Epigenetic Therapeutic Intervention for a Rare Epilepsy Disorder

Abstract

Histone Deacetylase Inhibitors Restore Normal Hippocampal Synaptic Plasticity and Seizure Threshold in a Mouse Model of Tuberous Sclerosis Complex

Basu T, O’Riordan KJ, Schoenike BA, et al. Sci Rep. 2019;9:5266. doi:10.1038/s41598-019-41744-7.

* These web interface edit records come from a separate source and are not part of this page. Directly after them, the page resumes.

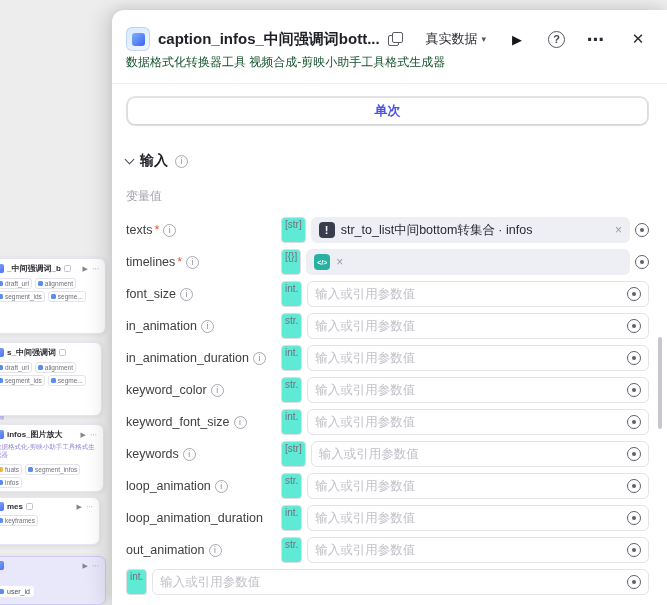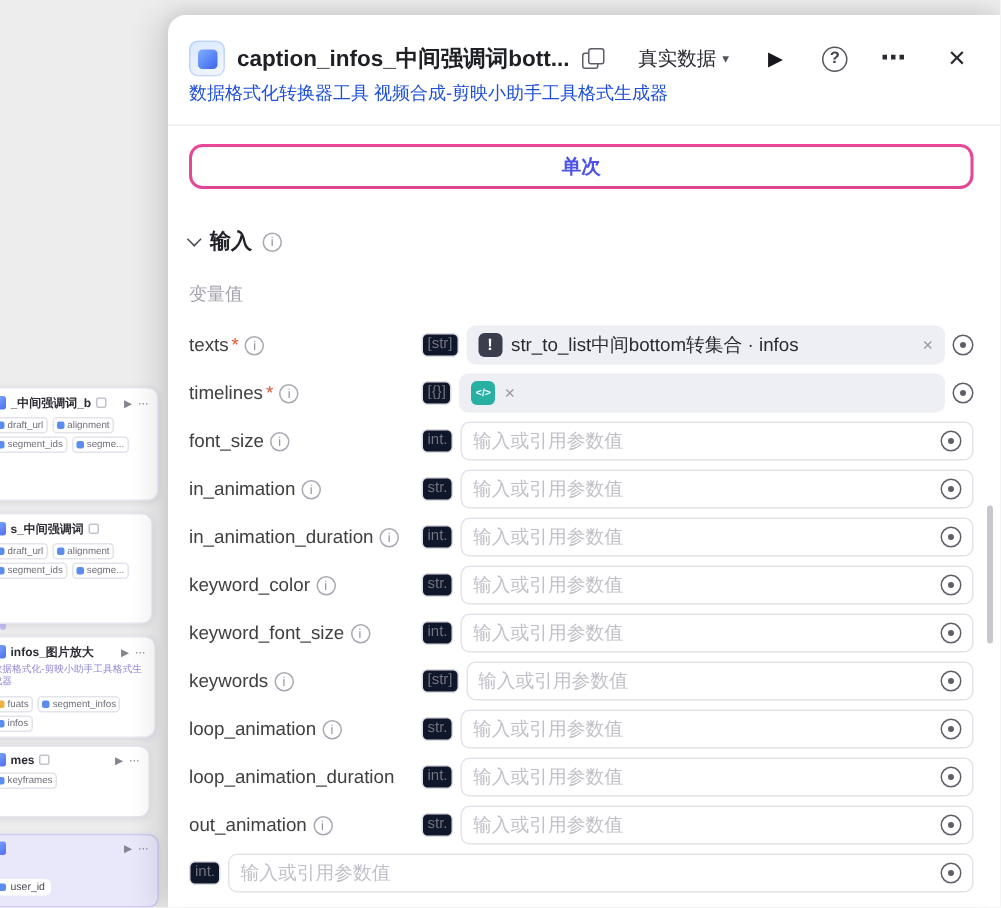"数据格式化转换器工具 视频合成-剪映小助手工具格式生成器" .subtitle { color: #1d4ed8 -> #14532d }
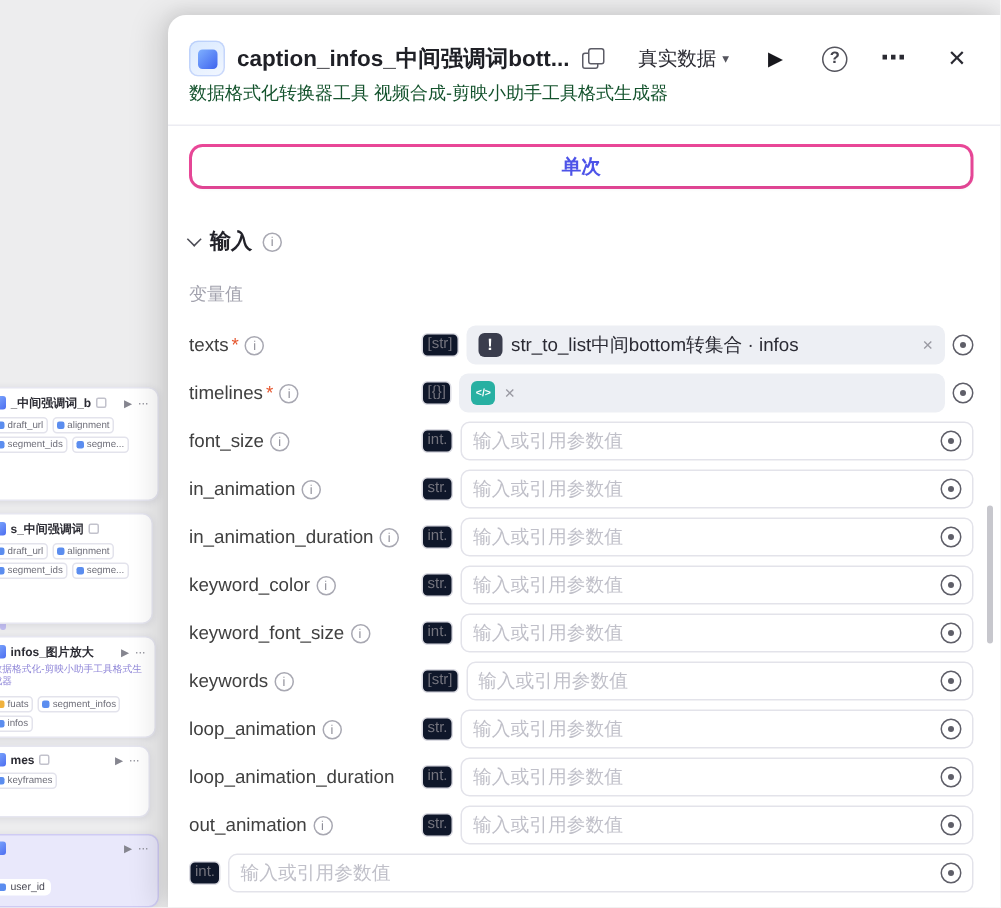"单次" .tabs { background: #ec4899 -> #e5e5e5 }
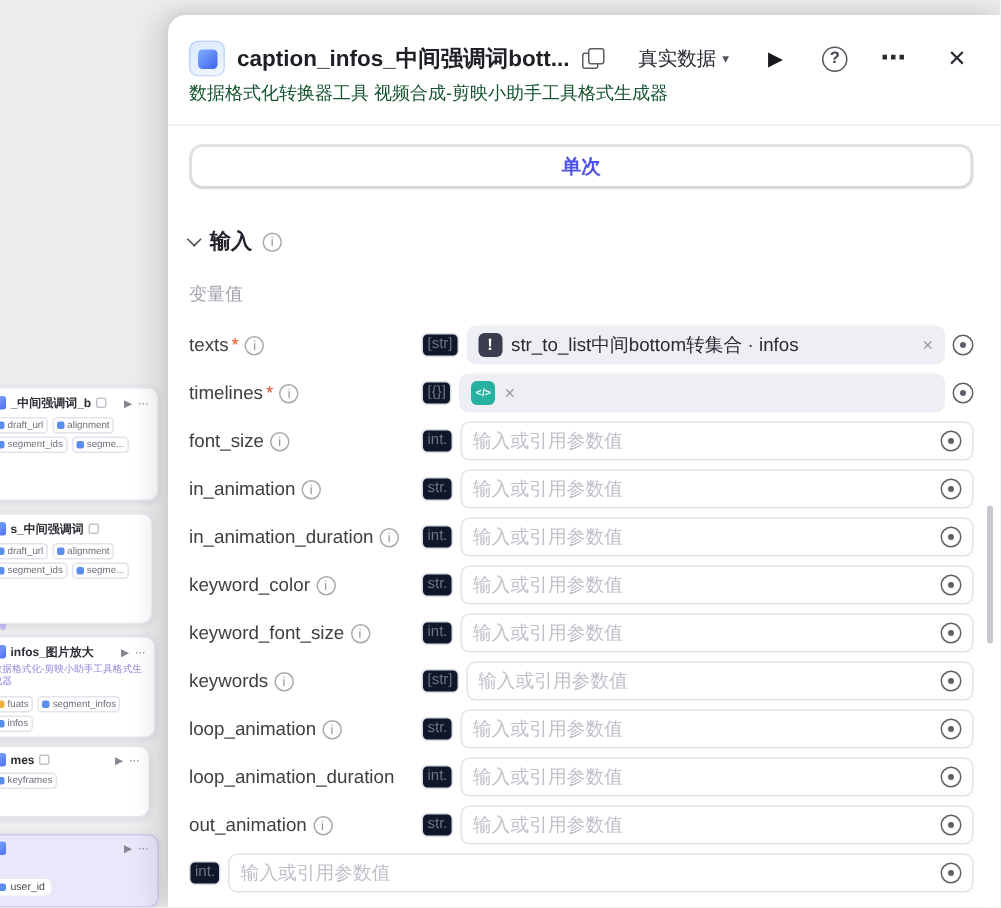"[str]" .type-badge { background: #0f172a -> #5eead4; height: 16px -> 26px }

Abnormal synaptic plasticity has been implicated in several neurological disorders including epilepsy, dementia, and autism spectrum disorder. Tuberous sclerosis complex (TSC) is an autosomal dominant genetic disorder that manifests with seizures, autism, and cognitive deficits. The abnormal intracellular signaling underlying TSC has been the focus of many studies. However, nothing is known about the role of histone modifications in contributing to the neurological manifestations in TSC. Dynamic regulation of chromatin structure via posttranslational modification of histone tails has been implicated in learning, memory, and synaptic plasticity. Histone acetylation and associated gene activation plays a key role in plasticity and so we asked whether histone acetylation might be dysregulated in TSC. In this study, we report a general reduction in hippocampal histone H3 acetylation levels in a mouse model of TSC2. Pharmacological inhibition of histone deacetylase (HDAC) activity restores histone H3 acetylation levels and ameliorates the aberrant plasticity in TSC2^+/− mice. We describe a novel seizure phenotype in TSC2^+/− mice that is also normalized with HDAC inhibitors. The results from this study suggest an unanticipated role for chromatin modification in TSC and may inform novel therapeutic strategies for TSC patients.

Commentary

The number of individuals affected with an epilepsy disorder worldwide increases to approximately 50 million when the disorder arises simultaneously in the presence of another disease or condition.¹ Tuberous sclerosis complex (TSC) is a multisystem, autosomal dominant disorder resulting from mutations in 1 of 2 genes, TSC1 (encoding hamartin) or TSC2 (encoding tuberin). Ultimately, a TSC1 or TSC2 mutation leads to formation of brain lesions during development, known as tubers, that are highly associated with epilepsy, cognitive disability, and autism spectrum disorder.^2,3 The proteins, hamartin and tuberin, act in a complex to suppress cellular growth by inhibiting the mechanistic target of rapamycin complex 1 (mTORC1).⁴ To date, studies have shown that a mutation in TSC1 or TCS2 results in changes with mTORC1 signaling in conjunction with abnormal hippocampal synaptic plasticity, plus impairments in learning and memory.⁵ Thus, prior studies have primarily focused on protein kinase signaling and activity of mTORC1 in TSC. The present study now adds to these previous studies by describing a novel role for epigenetic mechanisms in TSC.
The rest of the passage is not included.